Administracja jest zdeterminowana, żeby ujawnić i zakłócić sieci Hezbollahu, w tym na całym Bliskim Wschodzie i w Afryce Zachodniej, wykorzystywane do finansowania nielegalnych operacji – powiedział minister finansów USA – Steven Mnuchin.
#USA nakładają sankcje na #Hezbollah, rykoszetem uderzając w #Iran DW @iranpopolsku https://t.co/iD5QlVMxuq
— Wiewiór (@0wiewiorka0) 2 lutego 2018
Wśród osób, które zostały objęte sankcjami są m.in. osoby powiązane z finansistą Adhamem Tabają i jego firmą Al-Inmaa Engineering and Contracting. Ministerstwo sprecyzowało także, że siedem osób to firmy z siedzibami w Sierra Leone, Liberii, Libanie i Ghanie.

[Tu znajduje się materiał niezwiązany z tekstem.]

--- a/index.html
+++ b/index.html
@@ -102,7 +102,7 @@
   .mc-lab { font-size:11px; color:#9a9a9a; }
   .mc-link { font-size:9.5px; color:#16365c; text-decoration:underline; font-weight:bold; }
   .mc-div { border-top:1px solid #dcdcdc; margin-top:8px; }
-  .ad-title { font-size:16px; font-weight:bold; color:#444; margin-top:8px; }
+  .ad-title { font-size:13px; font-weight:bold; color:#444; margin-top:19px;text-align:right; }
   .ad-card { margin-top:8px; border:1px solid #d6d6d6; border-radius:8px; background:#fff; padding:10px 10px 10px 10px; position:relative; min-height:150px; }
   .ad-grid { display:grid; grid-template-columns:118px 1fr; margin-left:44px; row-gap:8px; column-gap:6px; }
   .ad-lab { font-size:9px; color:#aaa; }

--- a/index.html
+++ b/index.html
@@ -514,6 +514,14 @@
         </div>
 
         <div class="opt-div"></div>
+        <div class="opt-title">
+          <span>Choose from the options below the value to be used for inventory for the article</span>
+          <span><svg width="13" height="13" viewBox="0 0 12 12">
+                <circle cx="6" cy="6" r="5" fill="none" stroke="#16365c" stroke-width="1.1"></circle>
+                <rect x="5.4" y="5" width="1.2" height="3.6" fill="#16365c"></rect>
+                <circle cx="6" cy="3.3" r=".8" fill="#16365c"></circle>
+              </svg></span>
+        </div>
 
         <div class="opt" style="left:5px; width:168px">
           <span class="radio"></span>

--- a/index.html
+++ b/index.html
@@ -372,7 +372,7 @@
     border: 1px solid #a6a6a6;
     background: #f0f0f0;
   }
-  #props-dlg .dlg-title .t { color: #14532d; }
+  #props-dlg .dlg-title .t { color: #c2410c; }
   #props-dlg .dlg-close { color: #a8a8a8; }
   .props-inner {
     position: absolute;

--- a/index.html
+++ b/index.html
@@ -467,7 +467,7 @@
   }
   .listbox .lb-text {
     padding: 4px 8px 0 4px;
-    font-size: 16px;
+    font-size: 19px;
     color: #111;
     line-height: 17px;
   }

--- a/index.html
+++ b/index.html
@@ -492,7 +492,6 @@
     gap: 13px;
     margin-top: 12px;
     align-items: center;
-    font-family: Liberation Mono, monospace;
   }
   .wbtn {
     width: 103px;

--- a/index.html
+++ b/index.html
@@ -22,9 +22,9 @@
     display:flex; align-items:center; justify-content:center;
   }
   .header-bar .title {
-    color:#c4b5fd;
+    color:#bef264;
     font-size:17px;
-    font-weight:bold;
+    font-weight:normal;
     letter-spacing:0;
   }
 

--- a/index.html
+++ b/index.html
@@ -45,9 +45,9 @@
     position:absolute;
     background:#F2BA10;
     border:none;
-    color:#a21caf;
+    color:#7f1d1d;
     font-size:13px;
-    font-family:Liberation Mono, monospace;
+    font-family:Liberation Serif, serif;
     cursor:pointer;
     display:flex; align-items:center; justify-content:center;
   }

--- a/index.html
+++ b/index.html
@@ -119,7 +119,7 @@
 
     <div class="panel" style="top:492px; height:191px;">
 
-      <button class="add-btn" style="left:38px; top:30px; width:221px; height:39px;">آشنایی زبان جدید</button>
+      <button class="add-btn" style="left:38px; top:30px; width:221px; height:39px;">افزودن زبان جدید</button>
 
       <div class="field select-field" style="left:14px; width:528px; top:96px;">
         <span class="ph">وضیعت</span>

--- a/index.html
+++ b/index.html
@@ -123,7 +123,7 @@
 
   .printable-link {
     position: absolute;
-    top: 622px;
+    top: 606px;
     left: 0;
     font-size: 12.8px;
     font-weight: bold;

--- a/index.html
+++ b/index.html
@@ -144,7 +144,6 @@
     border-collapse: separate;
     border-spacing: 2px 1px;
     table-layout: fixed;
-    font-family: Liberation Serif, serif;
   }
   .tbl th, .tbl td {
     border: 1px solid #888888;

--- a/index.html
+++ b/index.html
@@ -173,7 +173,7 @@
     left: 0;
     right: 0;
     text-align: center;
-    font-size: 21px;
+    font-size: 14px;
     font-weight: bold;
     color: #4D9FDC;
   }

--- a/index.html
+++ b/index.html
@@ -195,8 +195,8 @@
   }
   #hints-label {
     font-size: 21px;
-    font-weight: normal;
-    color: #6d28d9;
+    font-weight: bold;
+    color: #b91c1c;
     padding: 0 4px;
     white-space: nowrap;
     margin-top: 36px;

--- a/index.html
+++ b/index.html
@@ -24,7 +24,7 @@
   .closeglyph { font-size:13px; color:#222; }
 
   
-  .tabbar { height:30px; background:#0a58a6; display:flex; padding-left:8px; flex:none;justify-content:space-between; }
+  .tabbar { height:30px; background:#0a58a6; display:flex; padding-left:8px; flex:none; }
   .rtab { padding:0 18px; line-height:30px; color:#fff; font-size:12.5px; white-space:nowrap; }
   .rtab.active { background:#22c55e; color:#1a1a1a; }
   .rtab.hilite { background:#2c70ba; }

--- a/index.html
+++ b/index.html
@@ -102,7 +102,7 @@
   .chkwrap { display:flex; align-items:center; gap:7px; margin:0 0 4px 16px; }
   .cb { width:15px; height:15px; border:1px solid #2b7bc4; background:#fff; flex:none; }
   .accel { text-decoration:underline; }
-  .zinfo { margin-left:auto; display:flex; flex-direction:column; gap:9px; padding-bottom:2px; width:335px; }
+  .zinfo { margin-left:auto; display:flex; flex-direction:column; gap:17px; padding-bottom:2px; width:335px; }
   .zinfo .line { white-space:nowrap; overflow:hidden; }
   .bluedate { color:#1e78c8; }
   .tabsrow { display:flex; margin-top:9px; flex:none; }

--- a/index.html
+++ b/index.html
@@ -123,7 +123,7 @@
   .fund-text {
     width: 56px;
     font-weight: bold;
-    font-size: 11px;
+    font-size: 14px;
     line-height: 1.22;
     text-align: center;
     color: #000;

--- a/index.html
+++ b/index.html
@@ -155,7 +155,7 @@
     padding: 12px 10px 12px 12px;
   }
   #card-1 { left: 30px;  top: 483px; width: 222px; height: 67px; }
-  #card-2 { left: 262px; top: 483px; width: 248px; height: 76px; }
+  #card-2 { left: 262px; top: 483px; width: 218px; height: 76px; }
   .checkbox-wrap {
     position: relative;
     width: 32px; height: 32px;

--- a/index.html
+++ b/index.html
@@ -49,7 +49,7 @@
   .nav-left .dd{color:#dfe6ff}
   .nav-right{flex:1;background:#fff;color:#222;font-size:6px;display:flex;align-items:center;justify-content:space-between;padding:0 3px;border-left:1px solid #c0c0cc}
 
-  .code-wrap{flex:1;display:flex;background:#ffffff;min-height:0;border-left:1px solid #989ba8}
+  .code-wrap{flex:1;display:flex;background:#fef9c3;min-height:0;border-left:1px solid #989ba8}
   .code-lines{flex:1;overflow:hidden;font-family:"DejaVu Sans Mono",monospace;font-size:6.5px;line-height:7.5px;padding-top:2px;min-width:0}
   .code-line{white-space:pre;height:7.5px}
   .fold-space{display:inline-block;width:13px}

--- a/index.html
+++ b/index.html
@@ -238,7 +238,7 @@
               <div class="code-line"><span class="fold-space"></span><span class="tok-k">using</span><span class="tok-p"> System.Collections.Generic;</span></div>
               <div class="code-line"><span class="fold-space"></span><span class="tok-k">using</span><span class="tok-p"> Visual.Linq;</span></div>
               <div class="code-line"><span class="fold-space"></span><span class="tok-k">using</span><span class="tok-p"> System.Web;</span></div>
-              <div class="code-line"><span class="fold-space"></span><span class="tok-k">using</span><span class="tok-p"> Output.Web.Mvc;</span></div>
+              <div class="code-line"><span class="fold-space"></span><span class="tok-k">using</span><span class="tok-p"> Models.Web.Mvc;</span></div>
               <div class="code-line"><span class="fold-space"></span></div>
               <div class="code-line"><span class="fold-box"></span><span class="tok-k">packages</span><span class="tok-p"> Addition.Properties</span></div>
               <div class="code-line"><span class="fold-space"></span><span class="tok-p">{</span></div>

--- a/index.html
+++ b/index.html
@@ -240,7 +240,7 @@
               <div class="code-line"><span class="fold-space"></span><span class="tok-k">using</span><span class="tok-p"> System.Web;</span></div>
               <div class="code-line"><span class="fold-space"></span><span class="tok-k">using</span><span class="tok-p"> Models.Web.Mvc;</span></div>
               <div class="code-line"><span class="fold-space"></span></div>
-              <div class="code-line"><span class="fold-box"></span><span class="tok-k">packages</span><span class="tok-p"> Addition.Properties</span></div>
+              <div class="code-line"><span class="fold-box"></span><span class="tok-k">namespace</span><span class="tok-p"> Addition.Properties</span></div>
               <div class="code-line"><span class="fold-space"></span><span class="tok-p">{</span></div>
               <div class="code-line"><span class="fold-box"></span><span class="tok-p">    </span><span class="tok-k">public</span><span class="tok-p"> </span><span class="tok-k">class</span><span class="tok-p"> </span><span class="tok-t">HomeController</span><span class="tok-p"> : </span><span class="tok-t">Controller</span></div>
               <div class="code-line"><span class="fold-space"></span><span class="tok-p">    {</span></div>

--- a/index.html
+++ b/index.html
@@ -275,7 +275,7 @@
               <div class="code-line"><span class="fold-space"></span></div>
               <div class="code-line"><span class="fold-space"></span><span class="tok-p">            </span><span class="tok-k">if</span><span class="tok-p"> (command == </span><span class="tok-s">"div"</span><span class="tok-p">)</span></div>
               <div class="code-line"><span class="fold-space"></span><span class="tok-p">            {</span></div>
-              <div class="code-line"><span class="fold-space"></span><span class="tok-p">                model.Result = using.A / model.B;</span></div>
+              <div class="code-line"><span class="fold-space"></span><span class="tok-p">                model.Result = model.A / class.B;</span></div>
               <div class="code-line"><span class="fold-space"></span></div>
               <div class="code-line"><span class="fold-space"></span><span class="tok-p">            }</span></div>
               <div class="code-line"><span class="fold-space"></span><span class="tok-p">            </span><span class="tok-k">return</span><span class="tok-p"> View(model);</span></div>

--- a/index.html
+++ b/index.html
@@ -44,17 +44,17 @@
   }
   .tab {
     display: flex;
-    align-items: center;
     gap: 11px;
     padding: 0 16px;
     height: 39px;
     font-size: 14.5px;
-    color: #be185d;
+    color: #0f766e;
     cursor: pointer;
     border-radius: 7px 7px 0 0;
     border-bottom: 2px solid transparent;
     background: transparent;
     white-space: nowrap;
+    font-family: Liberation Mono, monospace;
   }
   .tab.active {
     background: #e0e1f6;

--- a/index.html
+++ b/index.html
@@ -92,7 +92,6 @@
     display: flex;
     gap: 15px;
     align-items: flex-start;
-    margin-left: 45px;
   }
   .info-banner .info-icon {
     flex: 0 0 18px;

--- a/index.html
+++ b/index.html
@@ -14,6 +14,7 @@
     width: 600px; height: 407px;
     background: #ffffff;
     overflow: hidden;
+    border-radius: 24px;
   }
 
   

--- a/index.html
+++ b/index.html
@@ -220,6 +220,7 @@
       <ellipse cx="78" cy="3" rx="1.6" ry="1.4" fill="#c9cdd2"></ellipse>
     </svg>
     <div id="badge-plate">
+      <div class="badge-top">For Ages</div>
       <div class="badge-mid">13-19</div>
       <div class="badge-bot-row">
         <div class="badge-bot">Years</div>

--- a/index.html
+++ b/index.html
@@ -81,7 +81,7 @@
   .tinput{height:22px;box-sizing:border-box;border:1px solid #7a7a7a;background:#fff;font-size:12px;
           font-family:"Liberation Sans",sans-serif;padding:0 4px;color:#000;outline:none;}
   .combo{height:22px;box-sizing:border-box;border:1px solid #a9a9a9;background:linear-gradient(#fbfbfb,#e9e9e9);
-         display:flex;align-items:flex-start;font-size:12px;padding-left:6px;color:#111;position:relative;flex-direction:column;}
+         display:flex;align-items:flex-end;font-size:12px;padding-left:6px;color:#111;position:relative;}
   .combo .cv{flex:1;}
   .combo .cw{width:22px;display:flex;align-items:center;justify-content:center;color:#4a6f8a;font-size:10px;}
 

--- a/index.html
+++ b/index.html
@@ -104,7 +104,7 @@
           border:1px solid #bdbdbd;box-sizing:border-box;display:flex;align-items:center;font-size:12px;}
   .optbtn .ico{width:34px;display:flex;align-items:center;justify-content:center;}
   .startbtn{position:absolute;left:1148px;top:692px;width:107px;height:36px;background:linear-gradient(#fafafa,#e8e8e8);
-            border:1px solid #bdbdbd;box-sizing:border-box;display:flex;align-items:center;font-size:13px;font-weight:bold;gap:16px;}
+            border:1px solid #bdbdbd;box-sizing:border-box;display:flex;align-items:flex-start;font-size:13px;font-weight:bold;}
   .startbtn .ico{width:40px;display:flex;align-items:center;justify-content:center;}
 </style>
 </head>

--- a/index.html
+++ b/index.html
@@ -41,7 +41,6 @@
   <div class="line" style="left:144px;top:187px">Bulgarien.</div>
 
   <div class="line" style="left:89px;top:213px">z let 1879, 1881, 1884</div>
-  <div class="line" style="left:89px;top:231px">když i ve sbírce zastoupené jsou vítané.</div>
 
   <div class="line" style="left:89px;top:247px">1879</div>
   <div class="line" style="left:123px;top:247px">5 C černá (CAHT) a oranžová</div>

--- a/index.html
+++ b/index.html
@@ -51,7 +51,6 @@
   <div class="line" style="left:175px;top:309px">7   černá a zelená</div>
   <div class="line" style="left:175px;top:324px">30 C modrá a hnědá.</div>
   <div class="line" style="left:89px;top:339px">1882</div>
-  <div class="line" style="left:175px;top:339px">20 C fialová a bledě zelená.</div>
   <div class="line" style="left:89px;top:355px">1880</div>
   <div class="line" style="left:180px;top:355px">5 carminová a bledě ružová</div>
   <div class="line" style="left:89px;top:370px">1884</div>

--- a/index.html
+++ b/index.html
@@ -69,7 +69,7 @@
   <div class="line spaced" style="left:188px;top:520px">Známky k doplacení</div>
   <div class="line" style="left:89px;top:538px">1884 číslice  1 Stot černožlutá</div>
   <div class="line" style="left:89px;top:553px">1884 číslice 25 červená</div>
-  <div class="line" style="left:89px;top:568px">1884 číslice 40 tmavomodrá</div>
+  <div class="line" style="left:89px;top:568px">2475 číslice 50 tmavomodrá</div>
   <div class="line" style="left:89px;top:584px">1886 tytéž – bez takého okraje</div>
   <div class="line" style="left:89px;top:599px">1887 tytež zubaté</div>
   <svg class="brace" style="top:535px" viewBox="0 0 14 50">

Sankcje oznaczają, że obywatele USA nie mogą zawierać transakcji z tymi firmami. Urzędnicy twierdzą, że celem sankcji jest przede wszystkim pozyskanie europejskich sojuszników do przyłączenia się do Stanów Zjednoczonych w narastającej presji na to ugrupowanie
Hezbollah to libańska partia polityczna islamskich szyitów, która została utworzona w roku 1982. Hezbollah walczy u boku sił prezydenta Baszara el-Asada w Syrii oraz w Iraku przeciwko bojownikom z ekstremistycznej sunnickiej organizacji zbrojnej Państwo Islamskie.